TL;DR

Our flask app listens for webhooks triggered by pushes to the repository. When it recieves a POST request to the “webhook endpoint”, it pulls the latest versions of the repositories for the website (main and theme submodule) and uses Hugo to rebuild the static portion of the site.

In some more detail

Python and Flask

Flask is a web development “microframework” written in Python. We’re using this as the “bridge” between the two functionalities we need for this project: serving web content, and executing commands on the host machine. There are probably “more proper” ways to achieve the same result (some sort of task queue running in the background), but this approach is more simple.

Serving web content

The first of these is achieved with a modification of flask.helpers.send_from_directory. The original method takes a file path and directory as an argument, and if the path is “below” the directory, returns the file to send to the user.

This wasn’t quite fit for purpose because of the way Hugo generates content. Certain resources aren’t a file - they are a directory containing a file called index.html. This causes a problem for send_from_directory because it only sends single files, not directories, and will fail if you don’t give it a file.

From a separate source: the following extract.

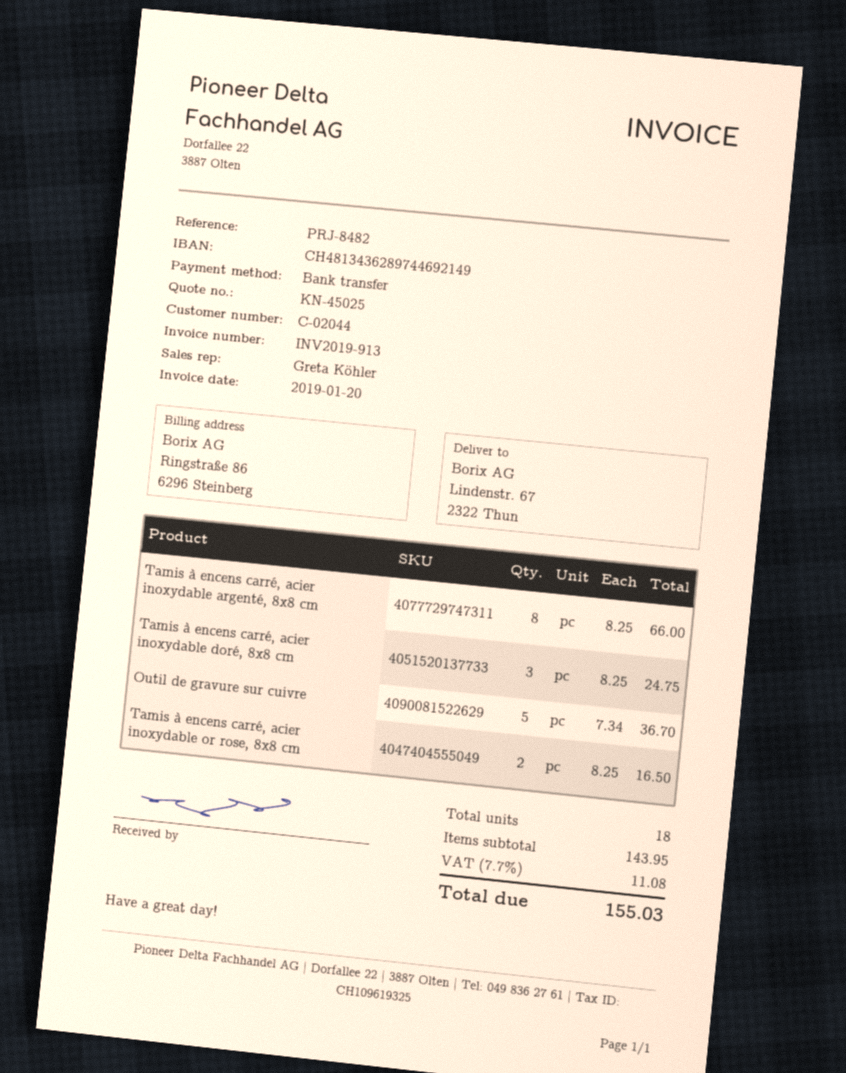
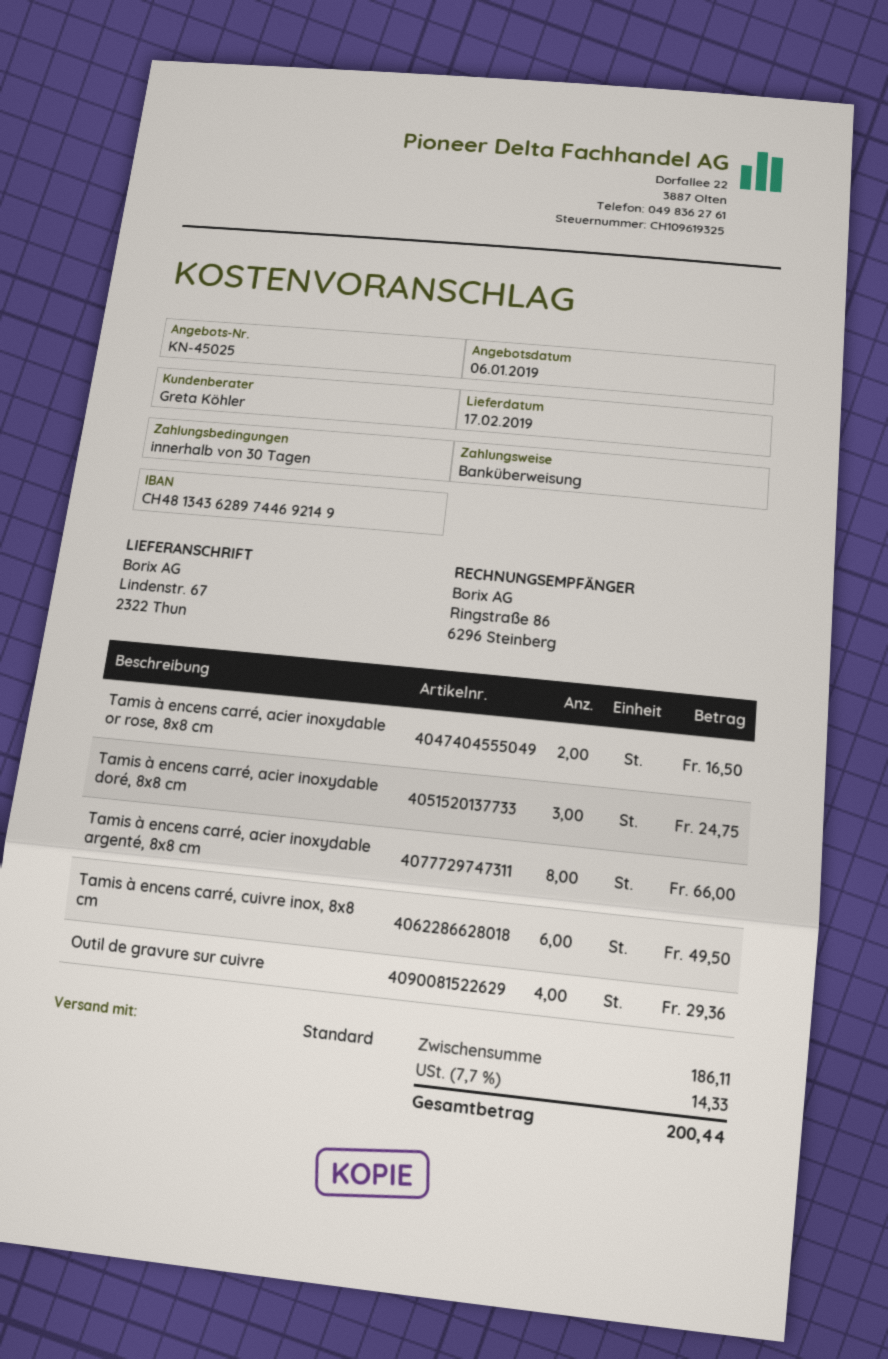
Outil de gravure sur cuivre: 5 for 36.70 -> 4 for 29.36
Tamis à encens carré, cuivre inox, 8x8 cm: none -> 6 for 49.50
subtotal: 143.95 -> 186.11
tax: 7.7% = 11.08 -> 7.7% = 14.33
total: 155.03 -> 200.44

For example, the structure for the news directory:

news/
├── election-results-2017
│   └── index.html
├── first-gameathon-anounce-2017
│   └── index.html
├── first-gameathon-update-2017
│   └── index.html
├── first-linux-install-party-2016
│   └── index.html
├── first-linux-install-party-2017
│   └── index.html
├── index.html
├── index.xml
├── page
│   ├── 1
│   │   └── index.html
│   └── 2
│       └── index.html
├── pentesting-announcement
│   └── index.html
├── trip-to-cambridge
│   └── index.html
└── welcome-freshers-2017
    └── index.html

However, the fix for this is fairly simple - instead of failing if the requested resource isn’t a file, we perform a further check to see if the resource the user requested is a directory. If it is, we assume there’s an index.html inside the directory and try to send that to the user (failing if our assumption was wrong).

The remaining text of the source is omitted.